> _TASK REQUIREMENTS_
I would like the records restated word for word, without the pictures.

> _DATA FOR PROCESSING_
━━━━━━━━━━━━━━━━━━━━

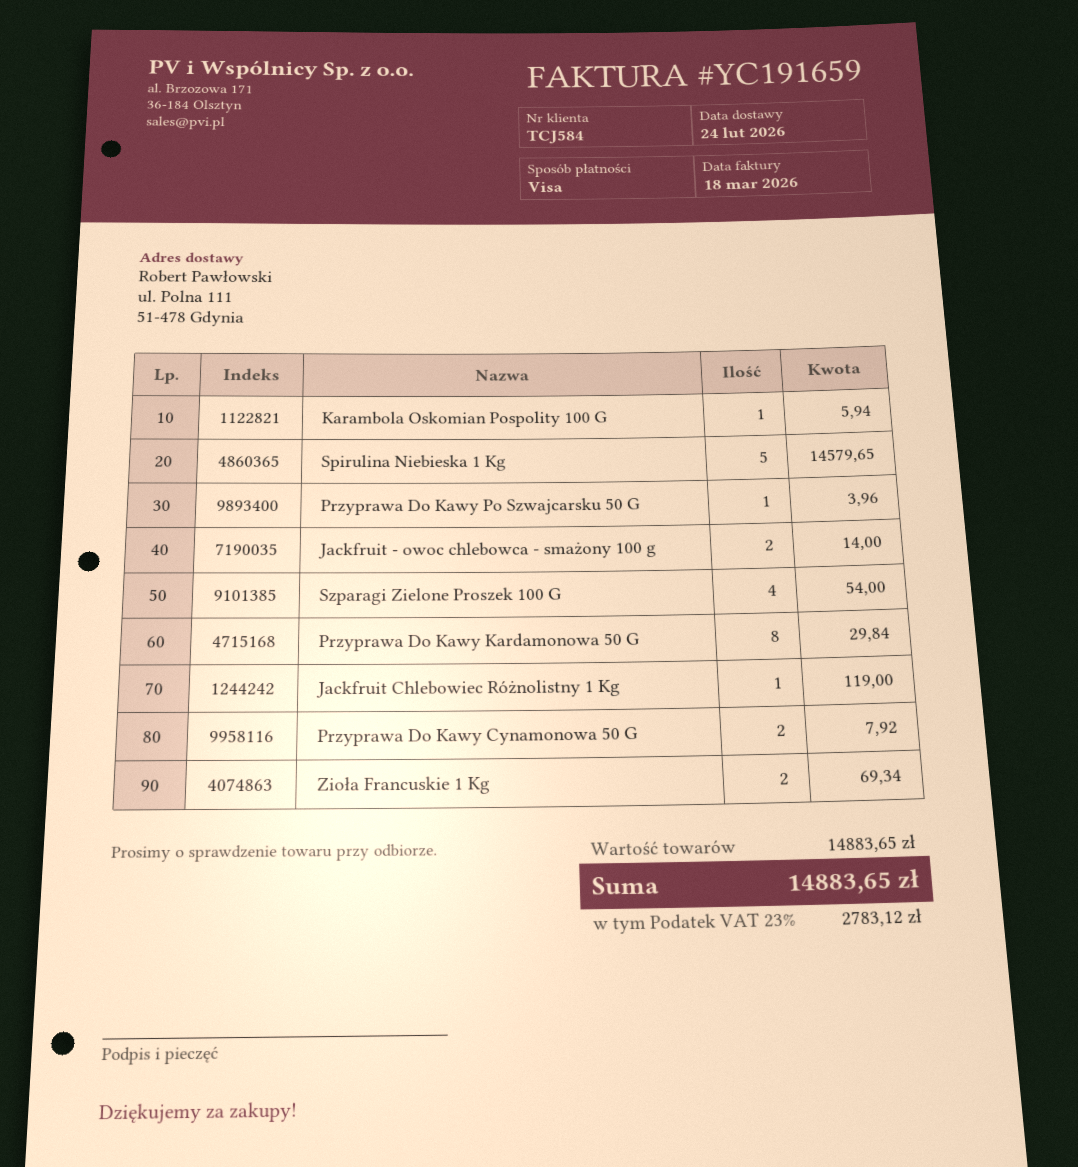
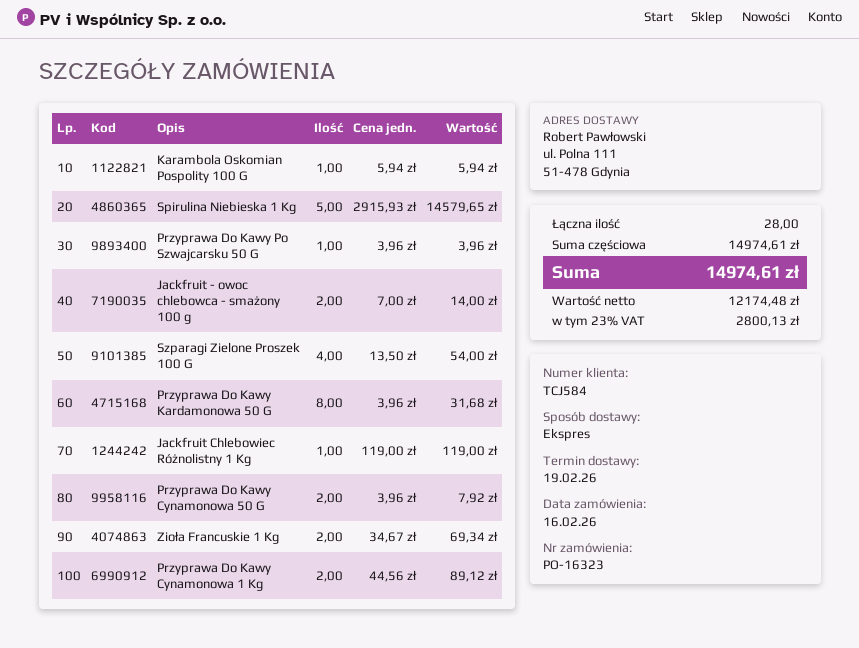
delivery date: 2026-02-24 -> 2026-02-19
Przyprawa Do Kawy Kardamonowa 50 G: 8 for 29.84 -> 8 for 31.68
Przyprawa Do Kawy Cynamonowa 1 Kg: none -> 2 for 89.12
subtotal: 14883.65 -> 14974.61
tax: 23% = 2783.12 -> 23% = 2800.13
total: 14883.65 -> 14974.61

━━━━━━━━━━━━━━━━━━━━

> _TASK ANSWER_
delivery date: 2026-02-24 -> 2026-02-19
Przyprawa Do Kawy Kardamonowa 50 G: 8 for 29.84 -> 8 for 31.68
Przyprawa Do Kawy Cynamonowa 1 Kg: none -> 2 for 89.12
subtotal: 14883.65 -> 14974.61
tax: 23% = 2783.12 -> 23% = 2800.13
total: 14883.65 -> 14974.61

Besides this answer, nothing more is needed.